Just a Friend - barredo
http://www.justafriend.ie/
======
skore
I really don't enjoy my own snark here and hating on Microsoft is still damn
popular, but - So Mozilla and Chrome go for things like the HTML5 MMO and
Microsoft goes for the "creepy thing that seems to pull stuff from my facebook
account"?

And then it links to <http://www.beautyoftheweb.com>, where clicking "why
internet explorer" shows me a page that compares IE10 to FF7 and, by visual
percentage of the site, most of it is about Security FUD. Oh, and it is
totally integrated with the new Windows taskbar, so they try to differentiate
themselves on features that their competitors can't possibly get at that fast.
Also - totally relevant for me on Linux.

But hey, it's 25 times safer and apparently eats malware for breakfast.
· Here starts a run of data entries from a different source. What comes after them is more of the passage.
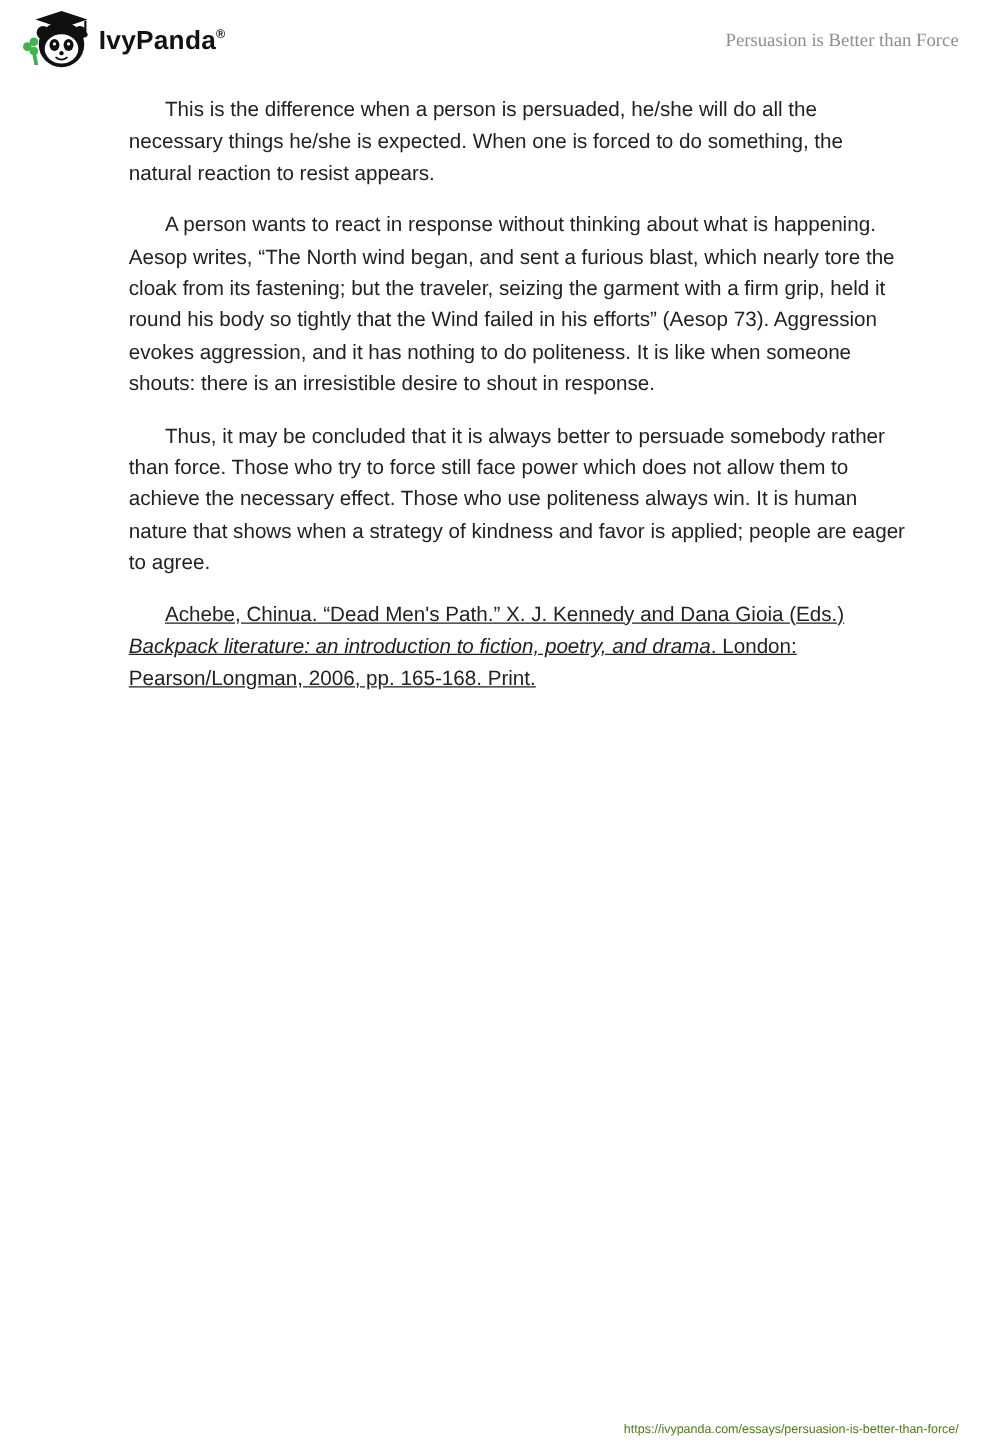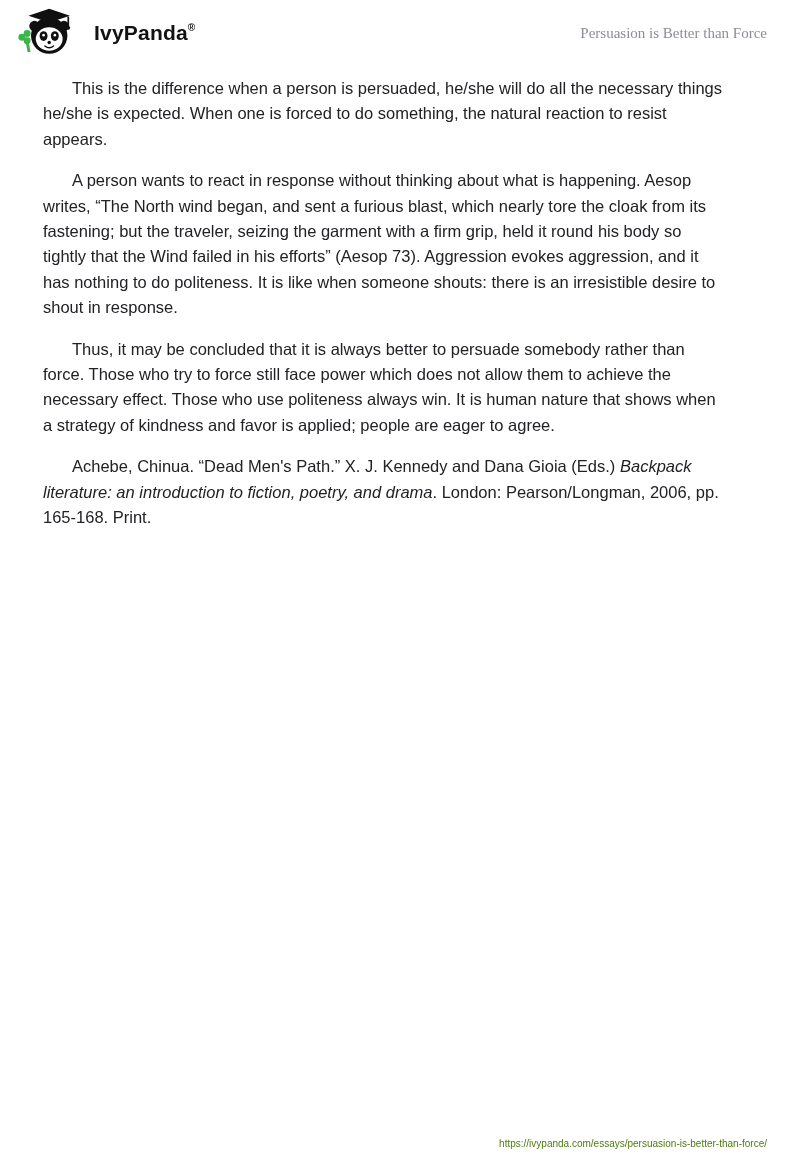"IvyPanda®" .brand { gap: 22px -> 7px }
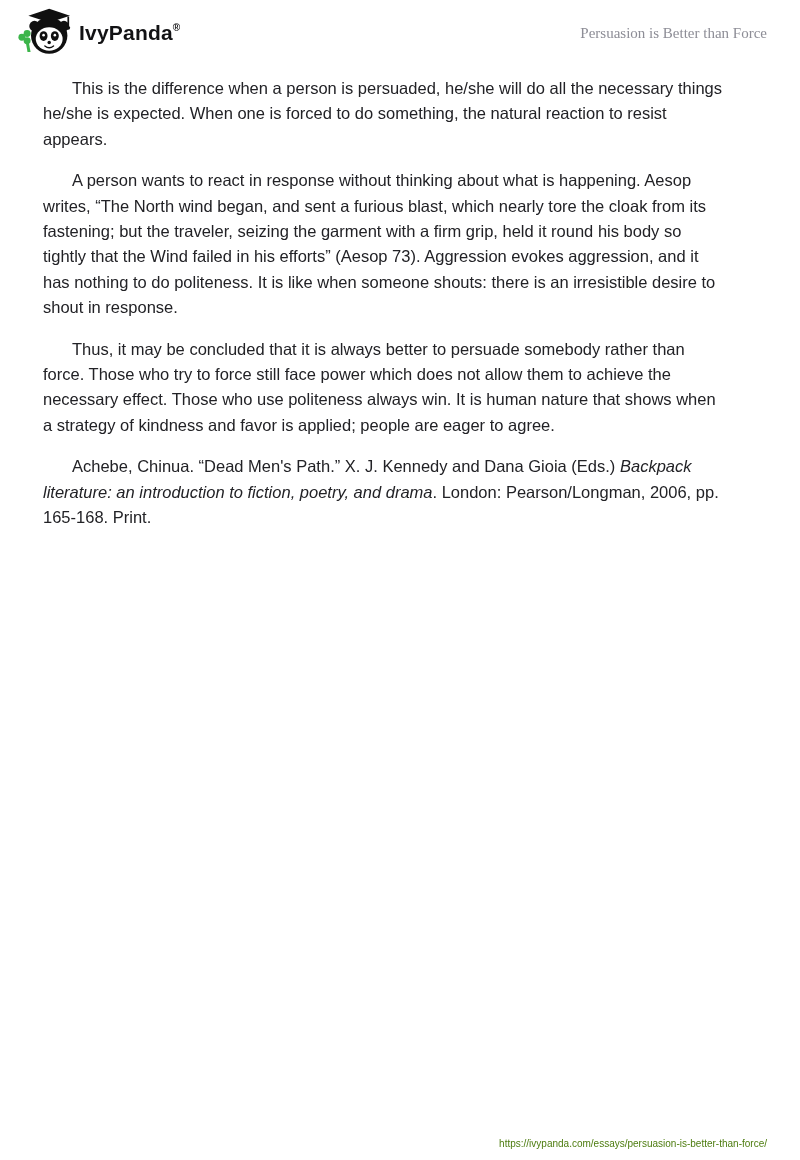"This is the difference when" .content { padding: 12px 75px 0 43px -> 12px 75px 0 103px }
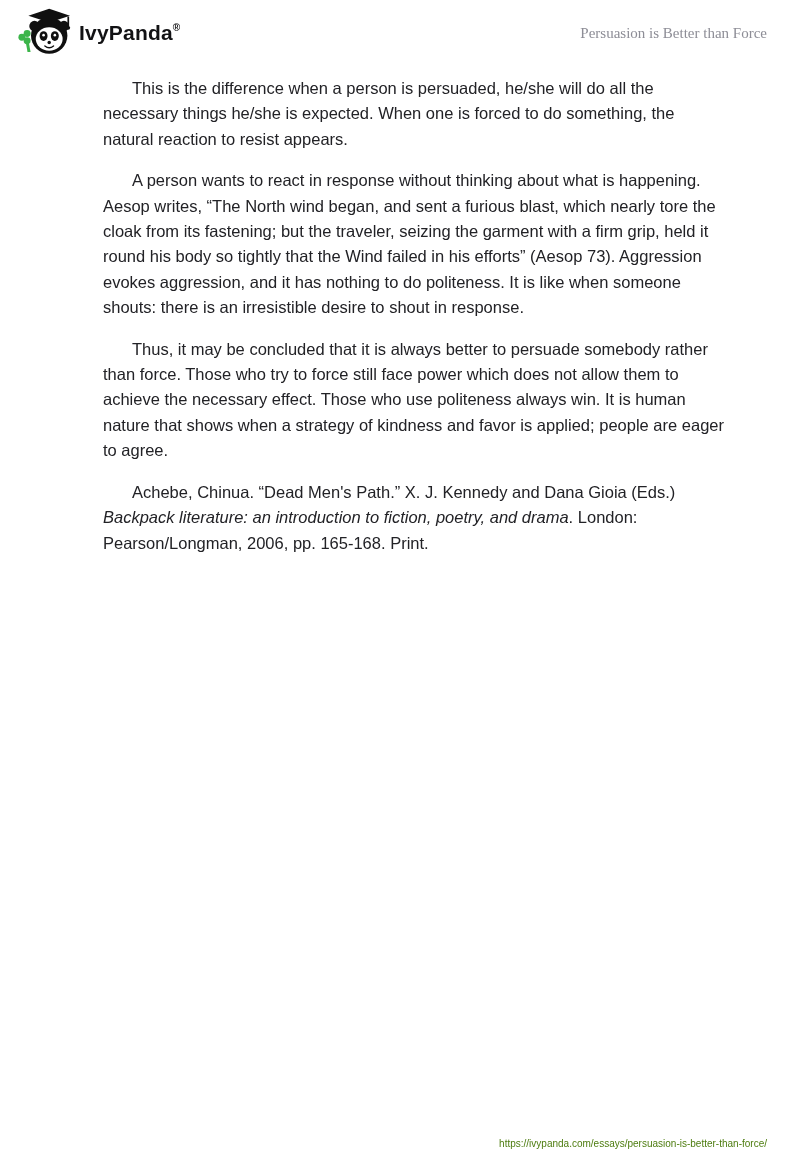"Achebe, Chinua. “Dead Men's Path.”" .citation { text-decoration: none -> underline }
You
know, the thing that I haven't heard of since I switched to Firefox and then
Linux 8 years ago.

Clicking on "for developers" greets me with "More standards. less hacked-up
code." - Thanks for reminding me of the years of burning hatred I had for you.
All Microsoft Marketing _can_ do these days is offer reparations, hm? Why not
spend all that money straight away on paying people to go with IE? Would
surely give you a better conversion rate than trying to woo developers who
_grew up learning to hate you_.